Se nos encontrarmos perante um conflito de interesses, devemos antecipar-nos à reação dos outros. Os nossos atos não se destinam exclusivamente a conseguir aquilo que desejamos ou a defender os nossos interesses, mas também nos comportamos em função do comportamento dos outros: reagimos ao que fizeram, ou então antecipamos o que pensamos terem a intenção de fazer. Considerar qual poderá ser a reação alheia evita geralmente que se cometa imprudências. Um governante poderia desejar lançar um míssil contra a capital de uma potência inimiga com o único objetivo de mostrar o seu poder militar, mas prever que essa ação desencadeará uma guerra irá certamente dissuadi-lo de agir de acordo com a sua vontade.

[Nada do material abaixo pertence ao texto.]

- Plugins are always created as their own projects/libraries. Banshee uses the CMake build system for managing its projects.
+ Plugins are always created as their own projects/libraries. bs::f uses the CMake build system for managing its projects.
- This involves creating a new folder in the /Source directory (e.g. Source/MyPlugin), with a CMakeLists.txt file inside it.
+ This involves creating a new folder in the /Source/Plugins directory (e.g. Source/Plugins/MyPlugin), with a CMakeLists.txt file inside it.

O desconhecimento do que o outro irá fazer pode levar-nos frequentemente a optar pela pior solução. Sendo assim, como gerir a ignorância? Como devemos agir? Se uma cidade instaurar um sistema de reciclagem e recolha seletiva do lixo, é previsível que os habitantes aceitem de bom grado as indicações municipais, mas podem também chegar à conclusão de que muitos vão permanecer de braços cruzados e, então, decidem seguir o seu exemplo. Adotar a altperspetiva do resultado que a maioria deseja, em vez de imaginar o que os outros poderão fazer, pode contribuir para que acabem por escolher a opção mais benéfica para o meio ambiente.

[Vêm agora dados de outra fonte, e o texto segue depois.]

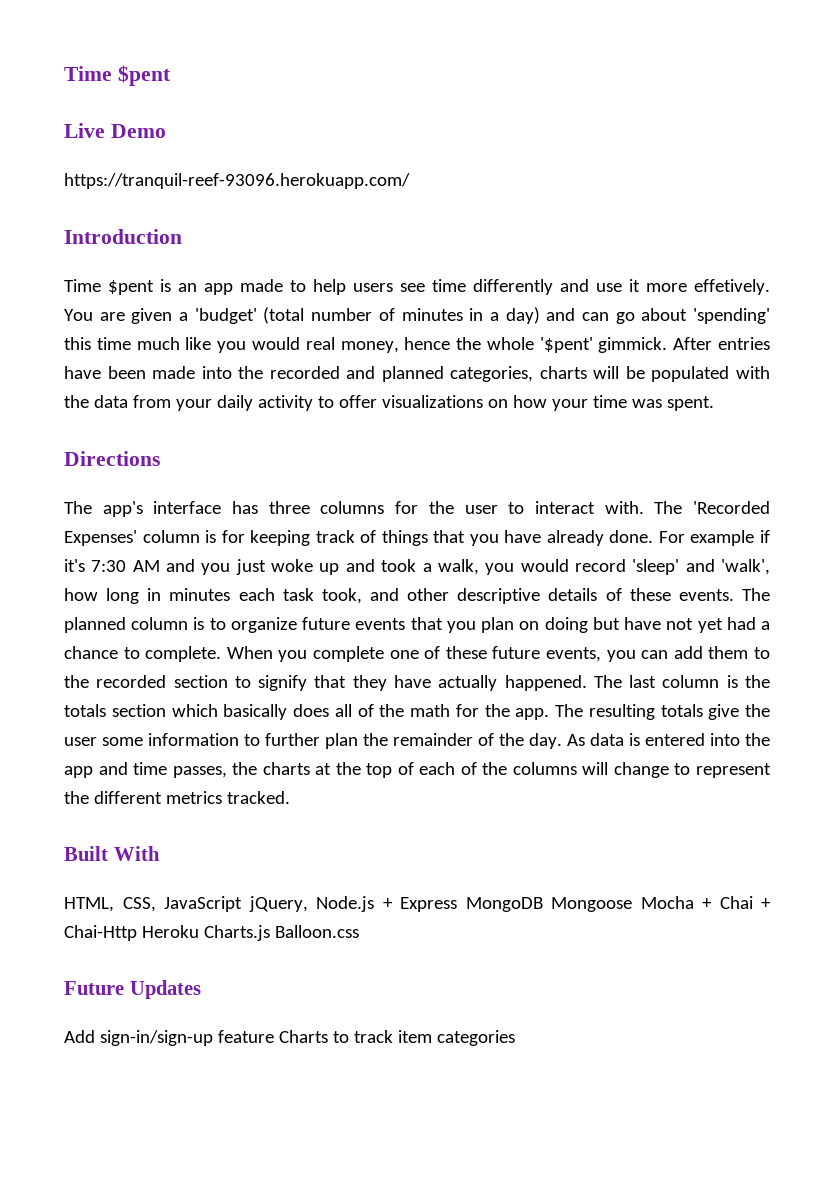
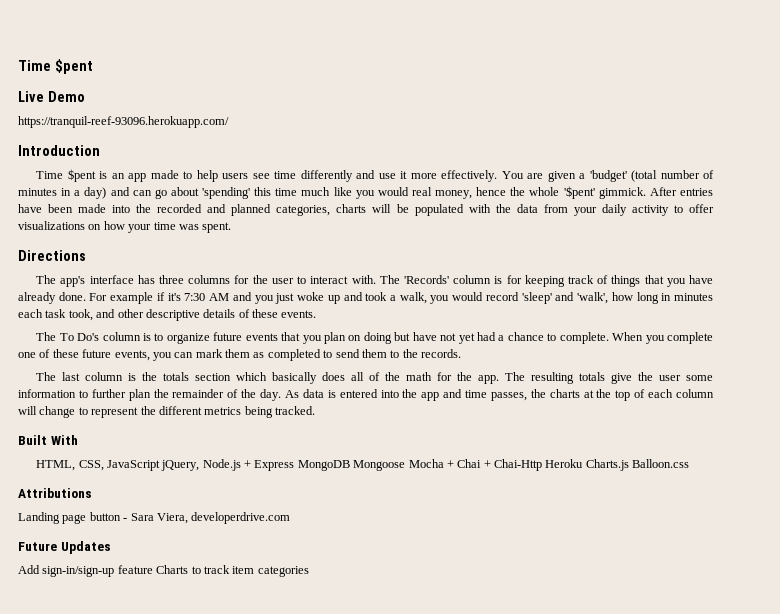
- Time $pent is an app made to help users see time differently and use it more effetively.
+ Time $pent is an app made to help users see time differently and use it more effectively.
- The 'Recorded Expenses' column is for keeping track of things that you have already done.
+ The 'Records' column is for keeping track of things that you have already done.
- For example if it's 7:30 AM and you just woke up and took a walk, you would record 'sleep' and 'walk', how long in minutes each task took, and other descriptive details of these events. The planned column is to organize future events that you plan on doing but have not yet had a chance to complete.
+ For example if it's 7:30 AM and you just woke up and took a walk, you would record 'sleep' and 'walk', how long in minutes each task took, and other descriptive details of these events.
+ The To Do's column is to organize future events that you plan on doing but have not yet had a chance to complete.
- When you complete one of these future events, you can add them to the recorded section to signify that they have actually happened. The last column is the totals section which basically does all of the math for the app.
+ When you complete one of these future events, you can mark them as completed to send them to the records.
+ The last column is the totals section which basically does all of the math for the app.
- As data is entered into the app and time passes, the charts at the top of each of the columns will change to represent the different metrics tracked.
+ As data is entered into the app and time passes, the charts at the top of each column will change to represent the different metrics being tracked.
+ Attributions
+ Landing page button - Sara Viera, developerdrive.com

Em situações que envolvem diferentes indivíduos, as estratégias são geralmente variadas. Apenas uma análise como a proporcionada pela teoria dos jogos, que estuda as combinações dos distintos interesses, permite mostrar o melhor curso de ação. Graças a essa panorâmica da situação, conseguimos evitar precipitar-nos no erro.

Primeiro, devemos tomar em consideração que há diferentes tipos de jogos. Nos que são conhecidos como de soma zero, como o xadrez ou o póquer, apenas um vence e os outros perdem, sem meio termo, mas a verdade é que se produzem pouco na vida real. O mais comum é o que se tornou conhecido por "dilema do prisioneiro". A polícia prende dois suspeitos de um crime e, depois de os fechar em celas separadas, oferece a cada um a possibilidade de confessar. Se um falar (trair o outro) e o outro ficar calado, o que confessou é libertado, enquanto o cúmplice silencioso cumpre dez anos. Se ambos ficarem em silêncio (colaborarem um com ou outro), a polícia só pode condená-los a um ano cada um. Se ambos confessarem (traírem o comparsa), cada um leva cinco anos de cadeia.

Este tipo de análise pode ser aplicado a uma infinidade de situações, como as alternativas à disposição dos governos para lutar contra as alterações climáticas. Neste caso, os interesses económicos de cada país colidem com a necessidade de resolver um problema comum.